Friday 2 May 2014

Lessons learned from setting up a website on Amazon EC2

I recently got involved with helping someone sort out their website on an Amazon EC2 instance, it had been a few years since I had the need to do anything with EC2, I realised that I was a novice in this world - and it raised a number of issues related to deploying to EC2 and performance.

So I thought it may be useful to run through them for any other EC2 novices who are asked to do something similar, and want to learn from my rather blundering progress through this :-)

Apologies for those of you are already well familiar with EC2 for covering some of the basics.

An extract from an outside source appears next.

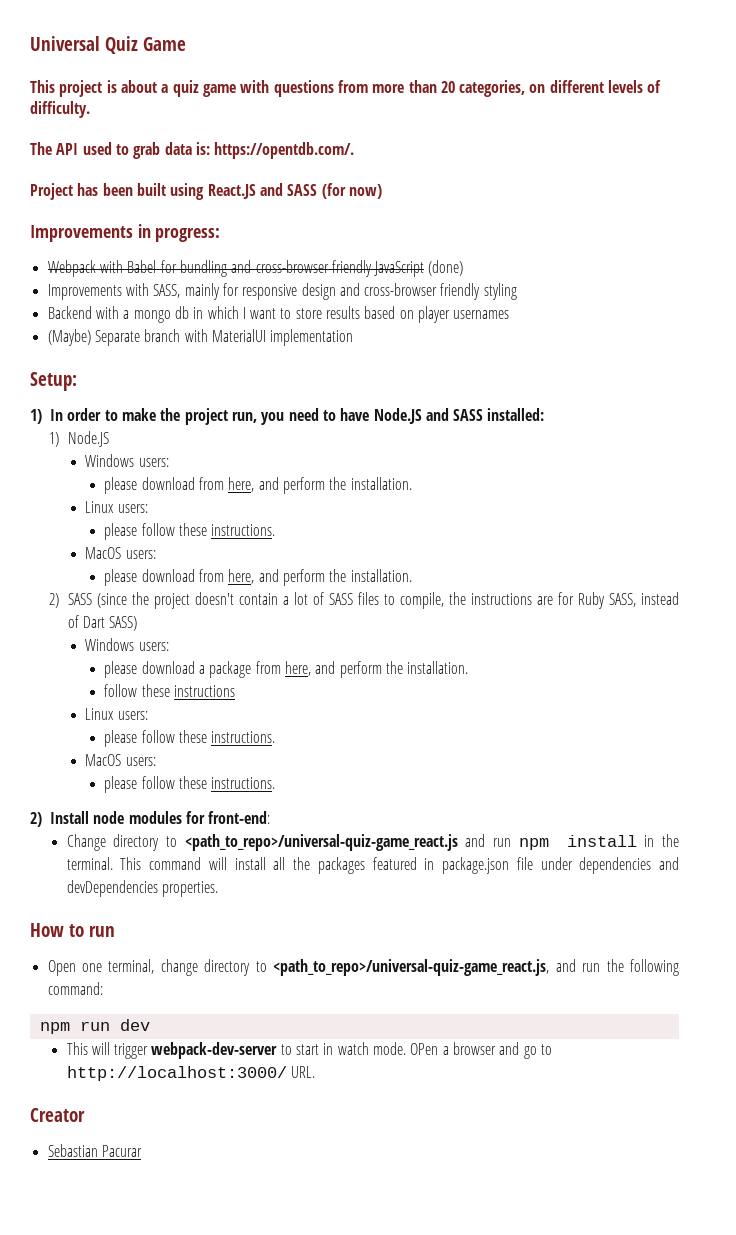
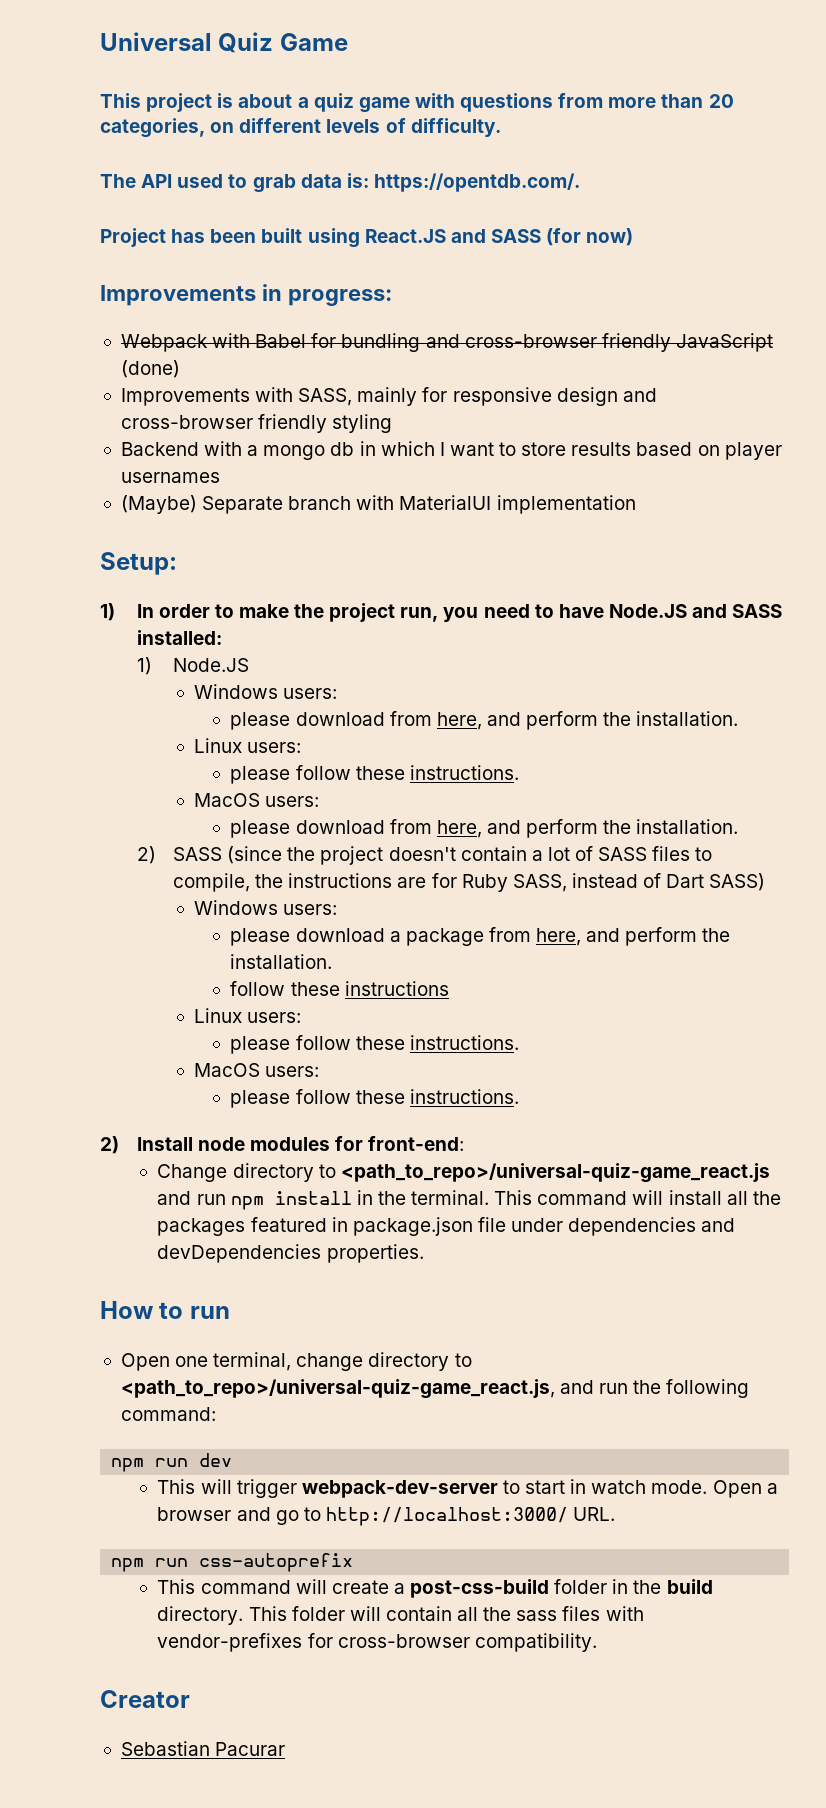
[410,1043,439,1055] OPen -> [712,1480,762,1498] Open
(315, 1072) none -> [111,1553,354,1572] [157,1579,713,1598] [157,1606,644,1625] [157,1633,597,1652] // npm run css-autoprefix // This command will create a post-css-build folder in the build directory. This folder will contain all the sass files with vendor-prefixes for cross-browser compatibility.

The system moodpin.co.uk was based on a commercial PHP application, Pintastic.
So this allows you to set up a site like pinterest.com or wanelo.com
These sort of sites are for creating subject specific photo sharing social media systems, so like Instagram, Picassa etc. but focussed around communities of shared (usually commerical) interest. For example buying shoes, interior decor etc.
The common UI that they tend to present are big scrolling pages of submitted images related to topics for sharing, comment and discussion.

So this system sends out a lot of notification emails, involves displaying hundreds of images per page - the visual pin board - and to help with performance has custom caching built in - triggered by cron jobs.

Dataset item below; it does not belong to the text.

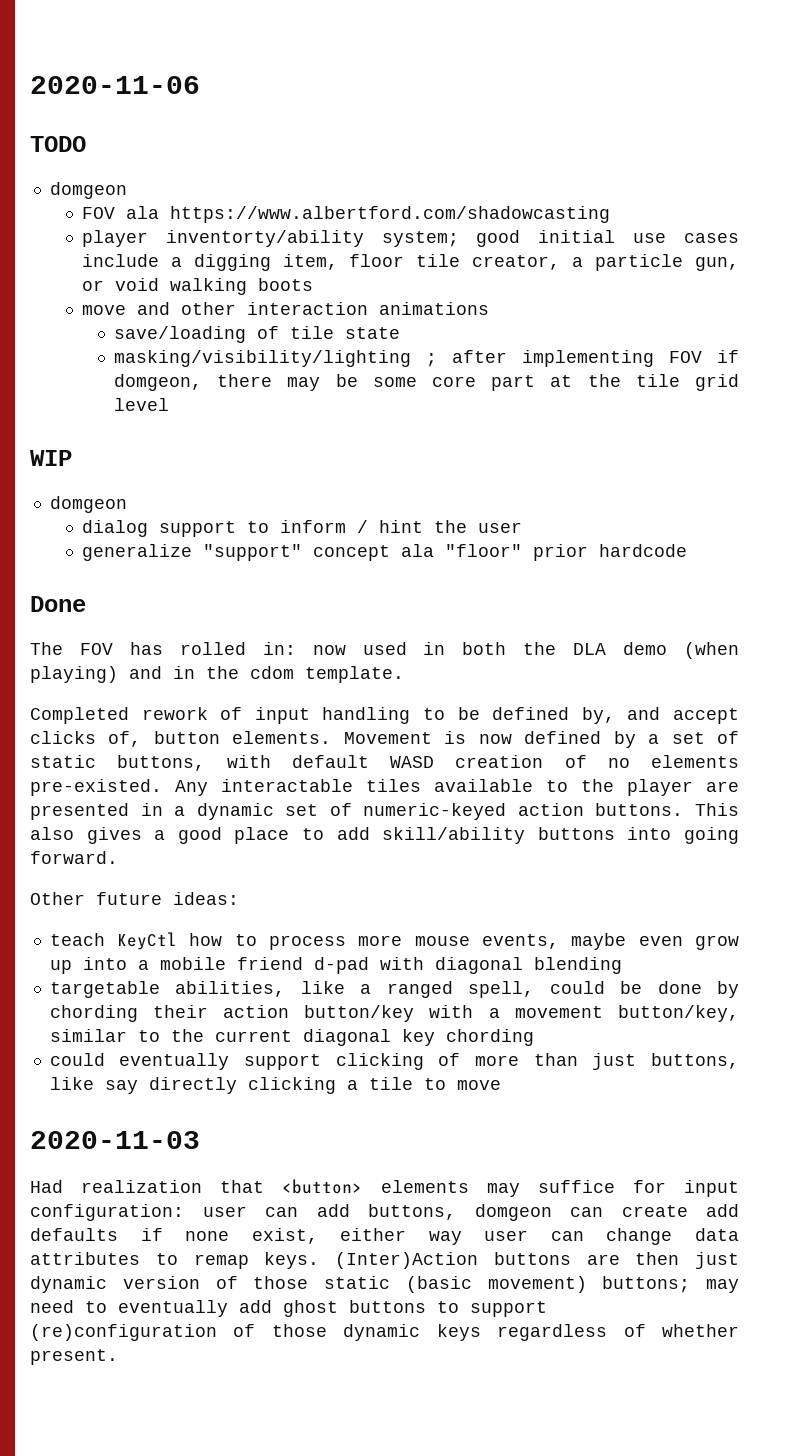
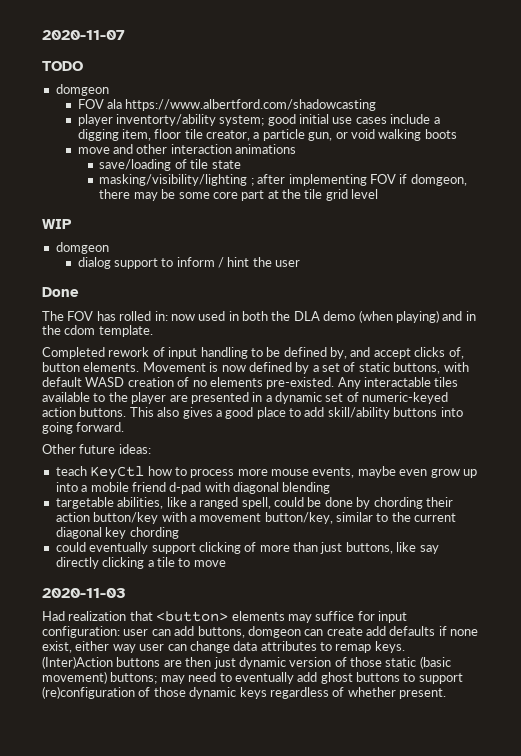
[30,76,200,94] 2020-11-06 -> [42,30,125,40] 2020-11-07
[81,544,687,561] // generalize "support" concept ala "floor" prior hardcode -> (301, 263) none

Hence we have a number of cron jobs with the caching ones running every couple of minutes. To me this appeared a pretty crude caching mechanism - but my job was not to rewrite the application, but just tweak the code and get it all running OK.
The code mainly uses a standard MVC approach like everything else these days!

So demonstrating how outdated my knowledge of EC2 or this application were. I thought OK - first of all what platform is it. It was Amazon's own Linux - this uses yum rather than apt for package installs so as distros go its perhaps more Redhat-like than Debian.

For those unfamiliar with the basics - go to Amazon web services and sign up!
You can then choose to add some of the 40 odd different services that are available under the EC2 umbrella.

Once you have signed up to a few of these, you get a management console that links to a control dashboard for each service. The first step usually being - the one with the computer instances on, EC2. From there you can pick an AMI (ie. operating system image), a zone - eg. US West (Oregon) and use it to create a new instance. Add an SSH key pair for shell access and then fire it up and download the pem file so you can ssh into your new Amazon box.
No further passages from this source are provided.